Image comparison data:
━━━━━━━━━━━━━━━━

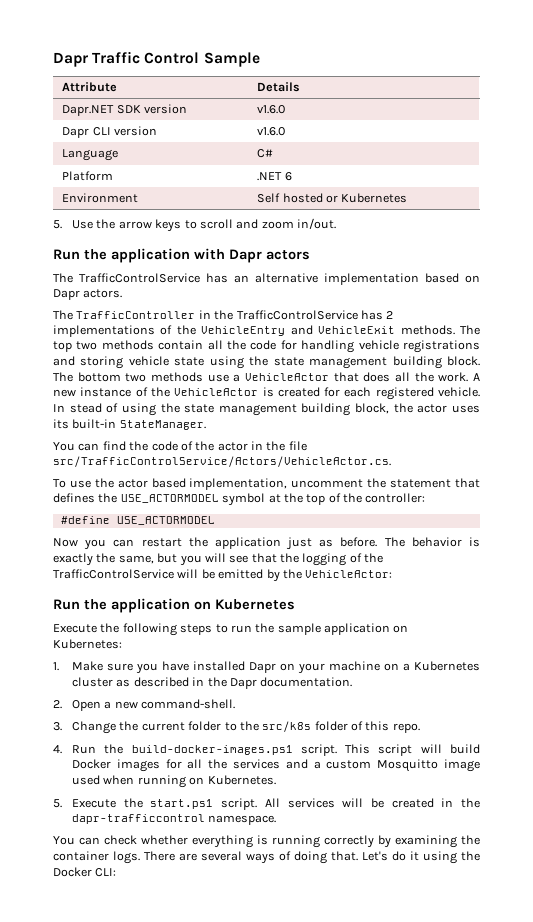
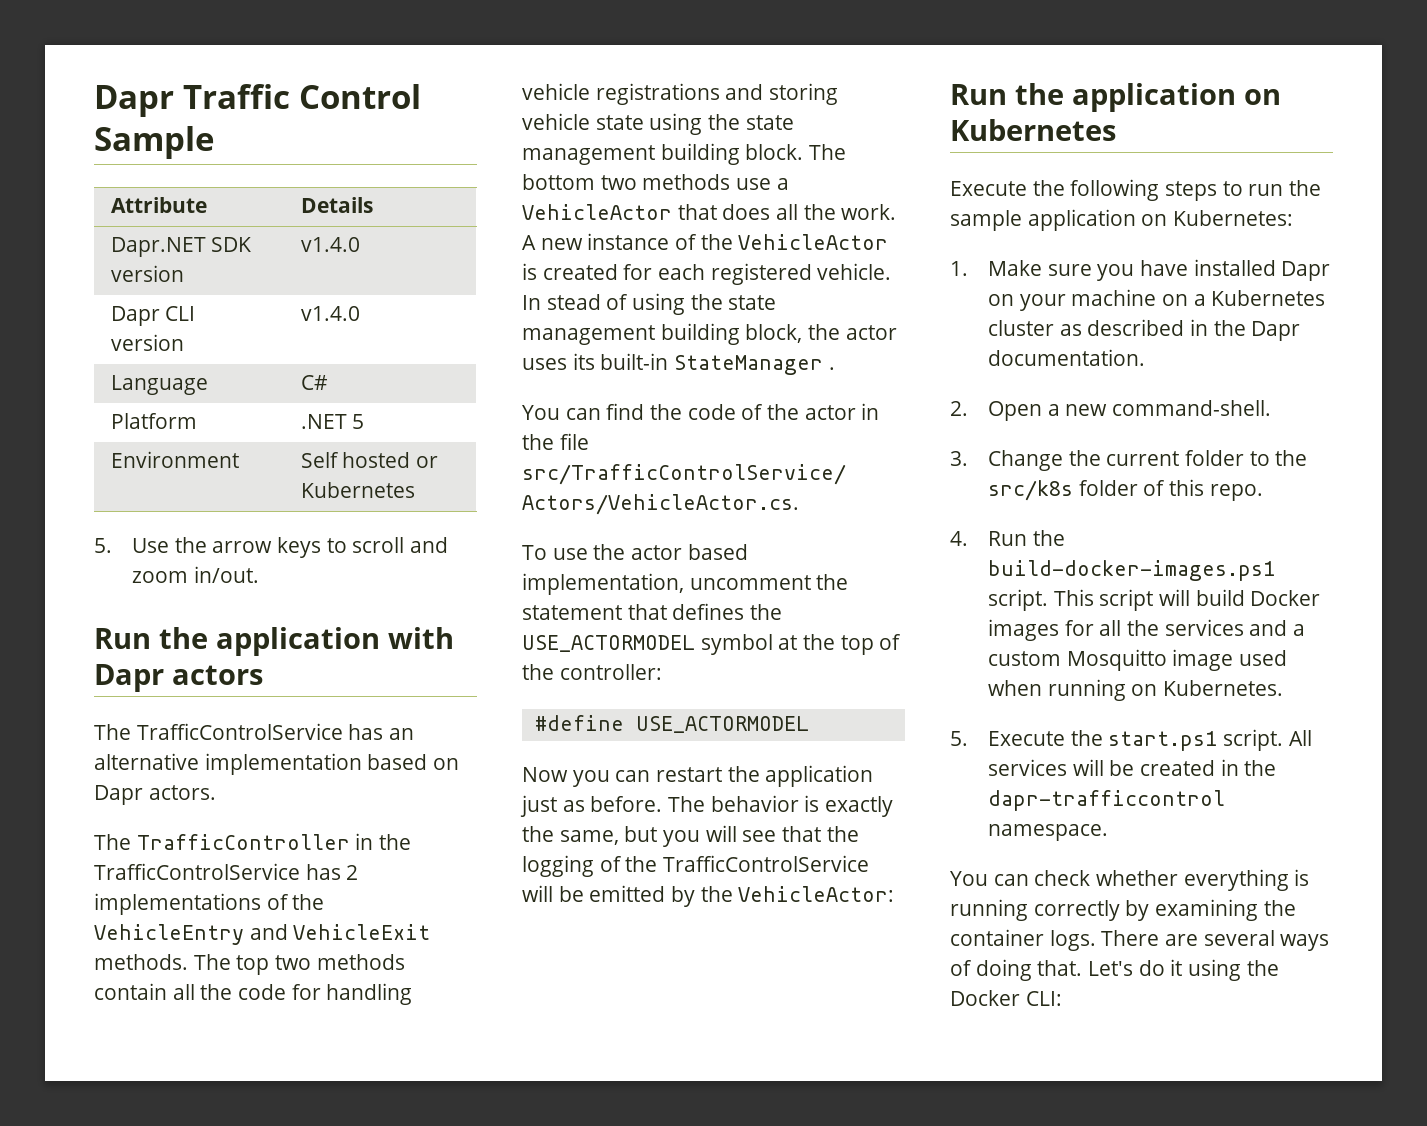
[257,105,286,114] v1.6.0 -> [300,237,360,252] v1.4.0
[257,127,286,136] v1.6.0 -> [300,306,360,321] v1.4.0
[284,172,292,181] 6 -> [352,414,365,429] 5
[119,420,206,430] StateManager. -> [674,355,835,375] StateManager .

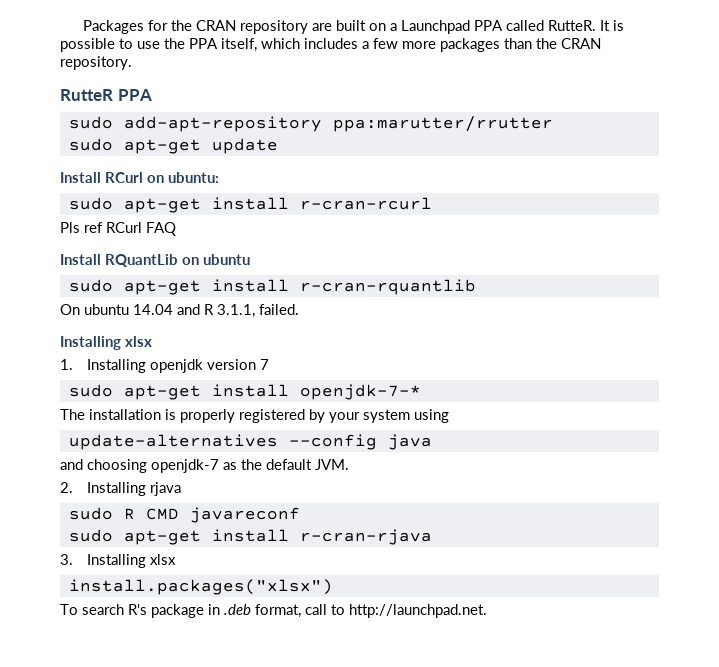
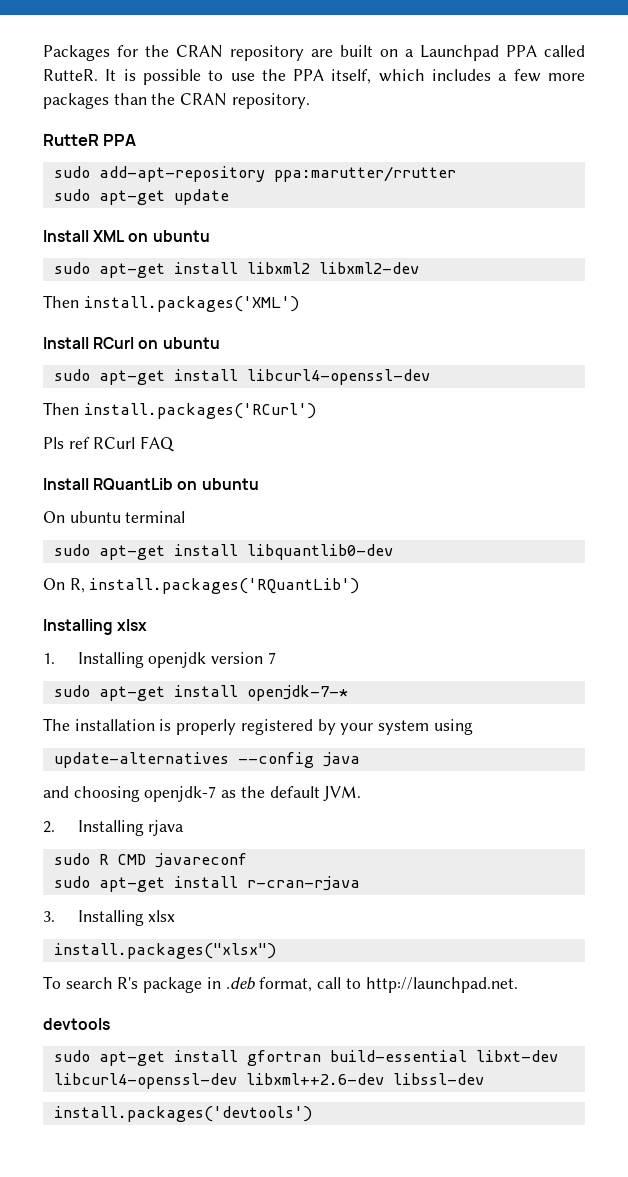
[105,172,219,183] [68,197,432,213] RCurl on ubuntu: // sudo apt-get install r-cran-rcurl -> [93,230,210,242] [53,262,419,278] [43,295,299,312] [43,337,220,349] [53,369,430,385] [43,402,316,419] XML on ubuntu // sudo apt-get install libxml2 libxml2-dev // Then install.packages('XML') // Install RCurl on ubuntu // sudo apt-get install libcurl4-openssl-dev // Then install.packages('RCurl')
[68,279,476,295] [60,304,299,318] // sudo apt-get install r-cran-rquantlib // On ubuntu 14.04 and R 3.1.1, failed. -> [43,511,186,523] [53,544,393,560] [43,578,360,594] // On ubuntu terminal // sudo apt-get install libquantlib0-dev // On R, install.packages('RQuantLib')
(487, 611) none -> [43,1018,110,1030] [53,1050,558,1066] [53,1073,484,1089] [53,1106,312,1122] // devtools // sudo apt-get install gfortran build-essential libxt-dev libcurl4-openssl-dev libxml++2.6-dev libssl-dev // install.packages('devtools')

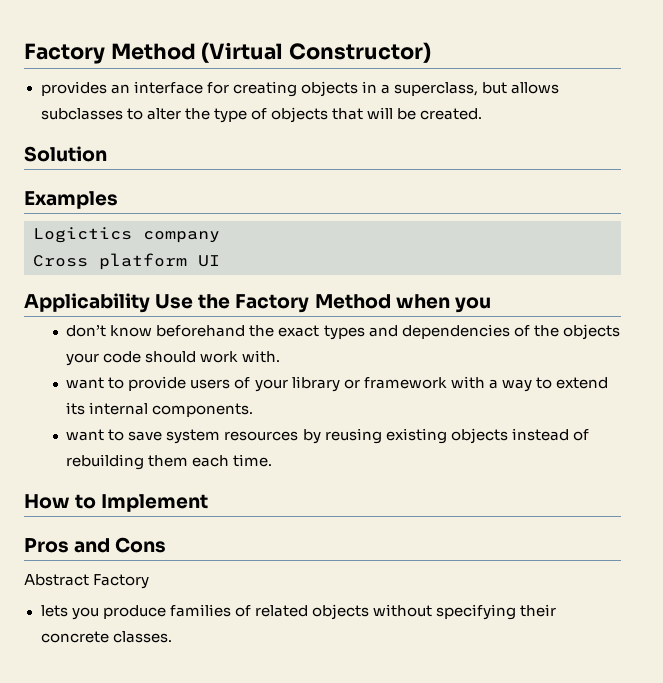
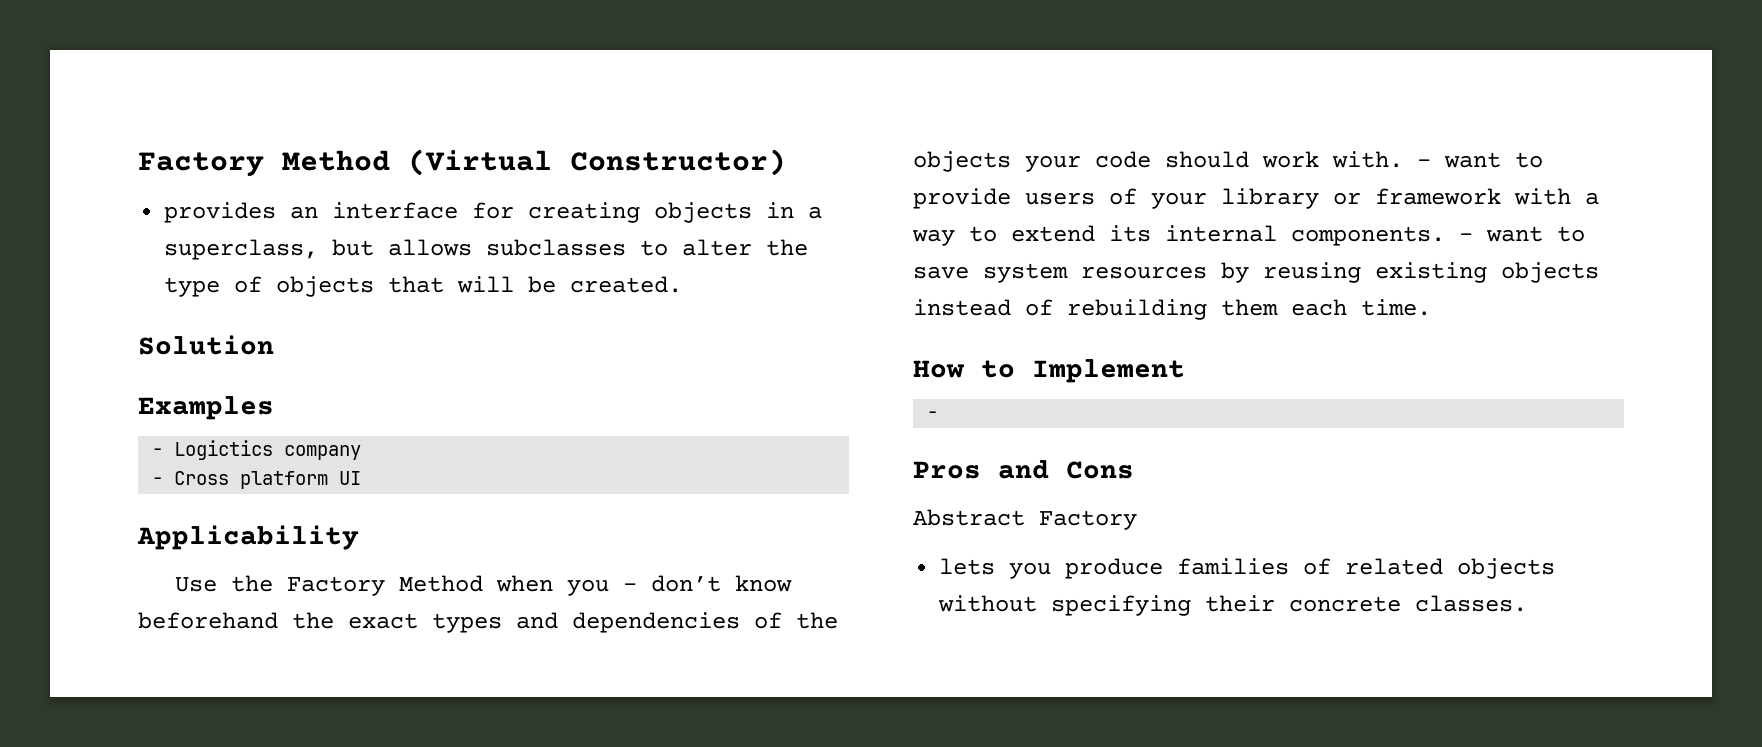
(118, 200) none -> [152,448,164,456] -
(220, 237) none -> [152,477,164,485] -
(150, 303) none -> (359, 537) //
(491, 305) // -> [622,583,637,591] -
(281, 356) // -> [1417,159,1431,167] -
(254, 410) // -> [1459,233,1473,241] -
(209, 503) none -> [927,411,939,419] // -

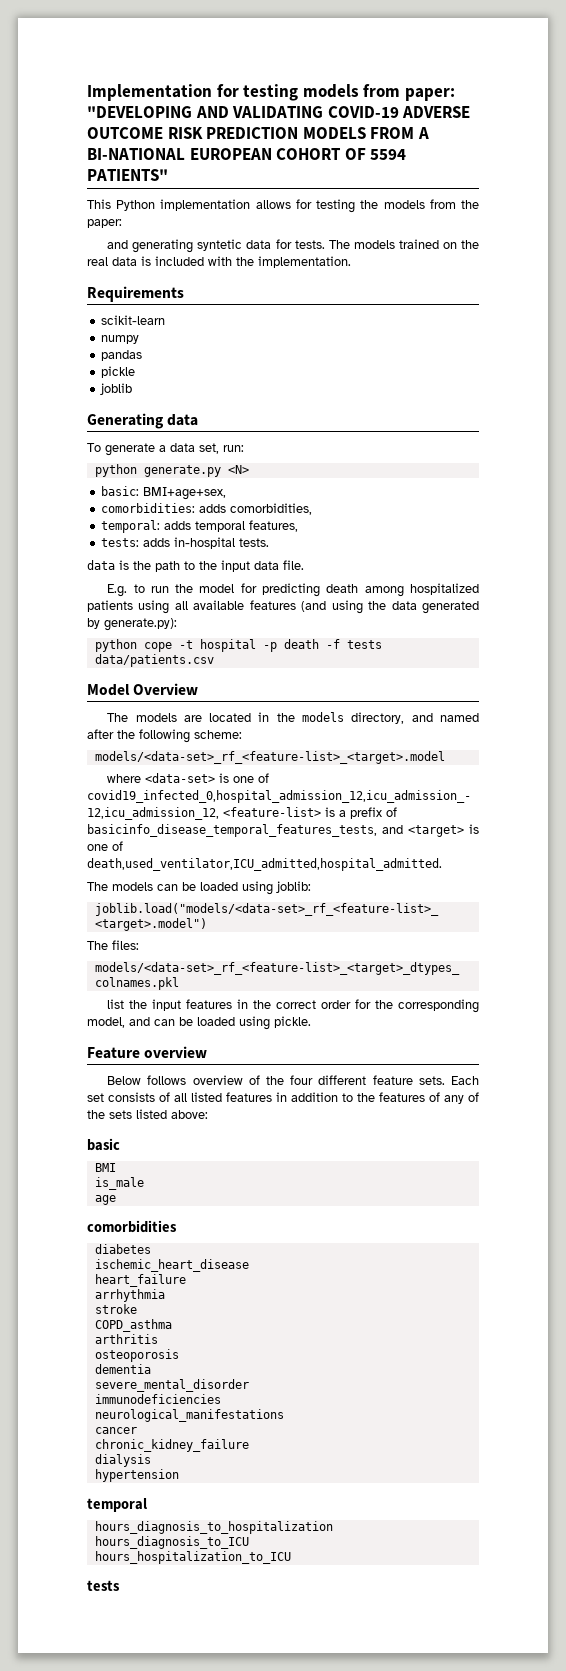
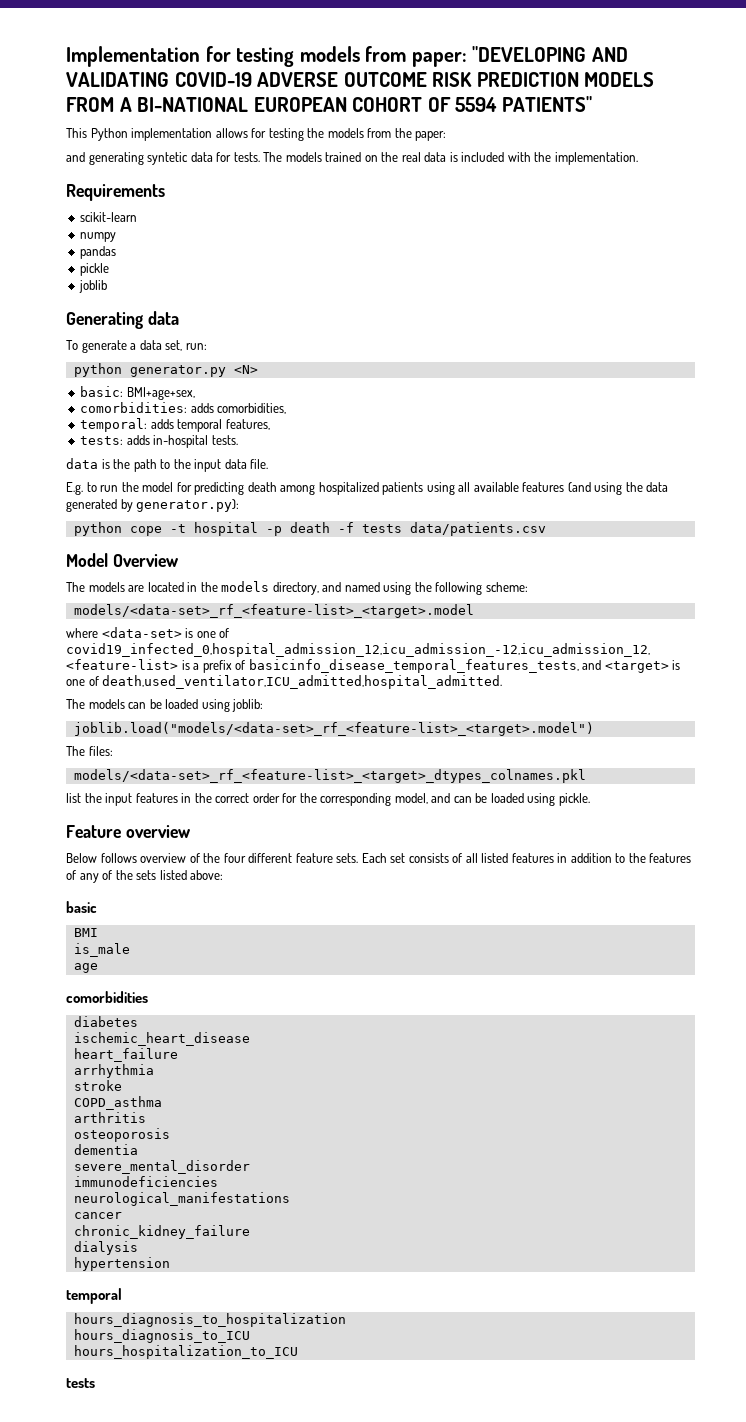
[143,465,221,477] generate.py -> [129,365,226,377] generator.py
[104,618,177,631] generate.py): -> [136,499,240,512] generator.py):
[87,729,114,739] after -> [383,582,412,595] using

━━━━━━━━━━━━━━━━

PROBLEM TO SOLVE: Your answer must hold the line containing "[104,618,177,631] generate.py): ->" and all lines after it in the entries above, exactly, and nothing else.

RESPONSE BELOW:
[104,618,177,631] generate.py): -> [136,499,240,512] generator.py):
[87,729,114,739] after -> [383,582,412,595] using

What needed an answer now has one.